Alpha-Seven began transmitting, watching through the surveillance feeds as his brothers moved through the facility like ghosts. Every few seconds, another cluster of red dots on his tactical display winked out, lives ended with brutal efficiency.

This is what we were made for, he thought, a savage satisfaction humming through his enhanced systems. This is our purpose.

Reactor Core, Level Twelve...

Alpha-Twelve's demolition team moved with the careful precision of beings who understood that their cargo could turn them into component atoms if mishandled.

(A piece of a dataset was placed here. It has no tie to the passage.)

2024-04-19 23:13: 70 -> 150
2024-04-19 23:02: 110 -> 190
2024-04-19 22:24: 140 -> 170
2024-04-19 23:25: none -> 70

The reactor core was the heart of Research Station Theta-Seven, a compact fusion generator that provided power to every system on the facility. Destroying it would create a cascade failure that would tear the station apart in approximately fourteen seconds—plenty of time for extraction if properly coordinated.

"Demo charges in position at points Alpha through Delta," Alpha-Twelve reported, his subordinates confirming placement across their shared tactical network. "Awaiting final confirmation before arming."

"Hold position," Alpha-One responded. "Data extraction still in progress. We detonate only after Delta Team has secured the files."

"Understood. We hold."

The waiting was the hardest part—standing in the humming warmth of the reactor chamber, surrounded by enough explosive material to vaporize the entire facility, knowing that the mission's success depended on patience rather than action.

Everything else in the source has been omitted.